▶ **WHAT YOU NEED TO DO**
What is the number of lines in the data that contain "font"? Nothing besides that number, please.

▶ **EXTRACTED RECORDS**
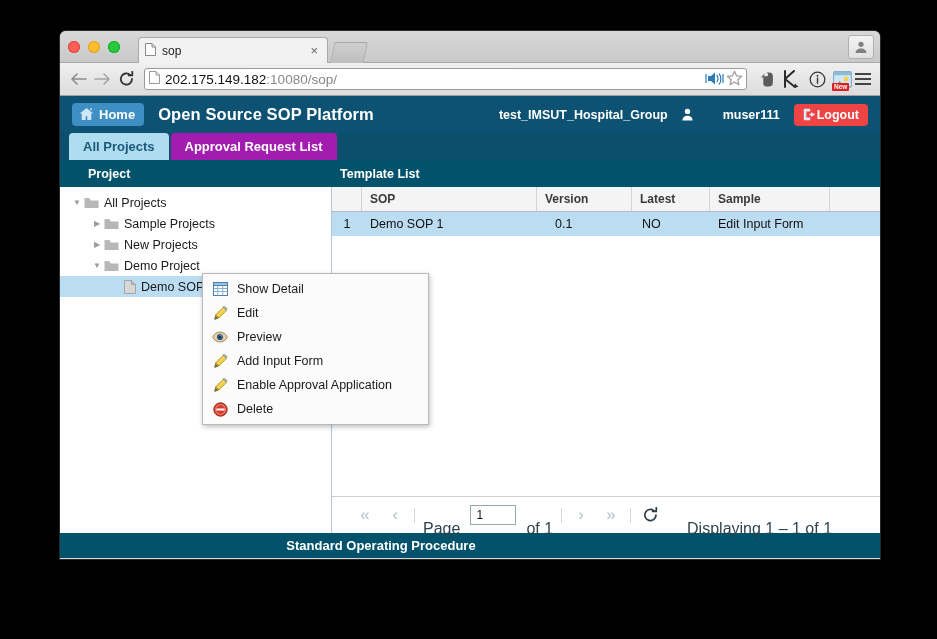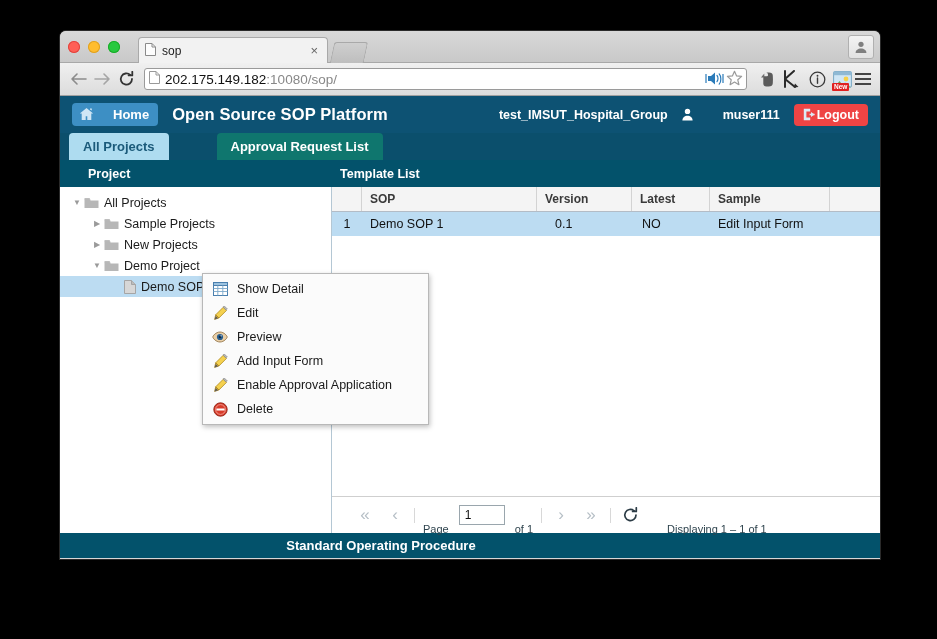--- a/index.html
+++ b/index.html
@@ -148,7 +148,7 @@
     position: relative;
   }
   #home-button {
-    display: flex; gap: 19px;
+    display: flex; gap: 5px;
     background: #3d8fc4;
     border-radius: 4px;
     padding: 4px 9px 4px 7px;

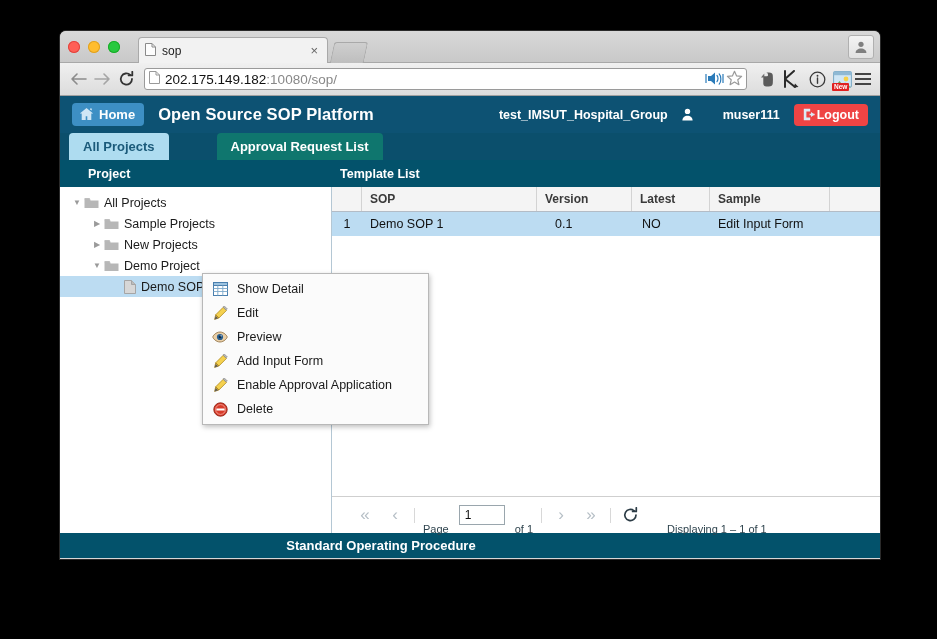--- a/index.html
+++ b/index.html
@@ -196,7 +196,7 @@
     white-space: nowrap;
   }
   .app-tab.active { background: #aedcf0; color: #1b5a7a; }
-  .app-tab.inactive { background: #0f766e; color: #ffffff; margin-left: 46px; }
+  .app-tab.inactive { background: #a21caf; color: #ffffff; }
 
   
   #section-bar {

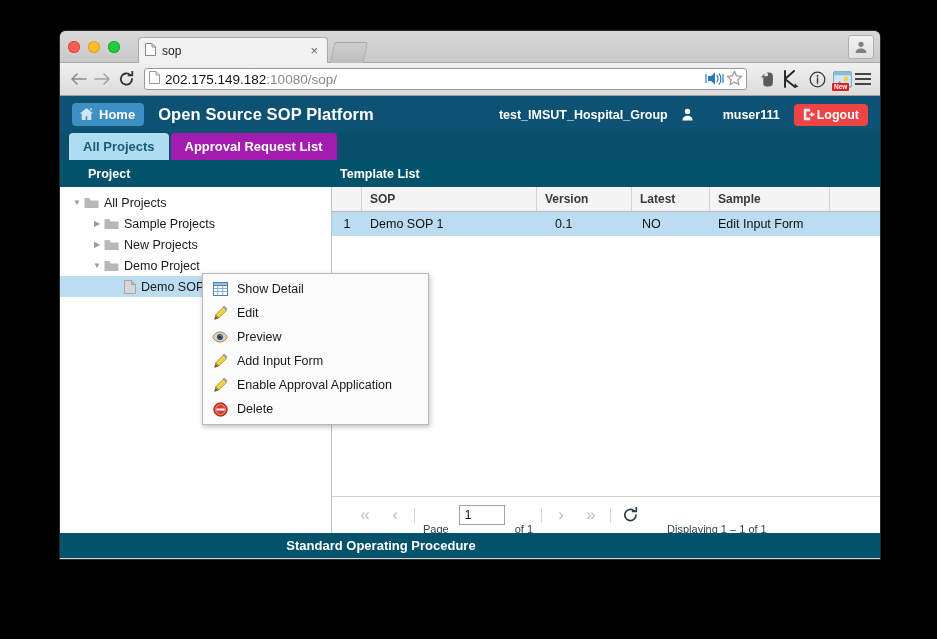--- a/index.html
+++ b/index.html
@@ -308,7 +308,7 @@
   .pg-btn.enabled { color: #2b3b45; }
   .pg-sep { width: 1px; height: 15px; background: #d8d8d8; }
   #pg-page-label, #pg-of, #pg-display {
-    font-size: 11px; color: #30454f; margin-top: 28px;
+    font-size: 16px; color: #30454f; margin-top: 28px;
   }
   #pg-page-input {
     width: 46px; height: 20px;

▶ **WRITTEN ANSWER**
2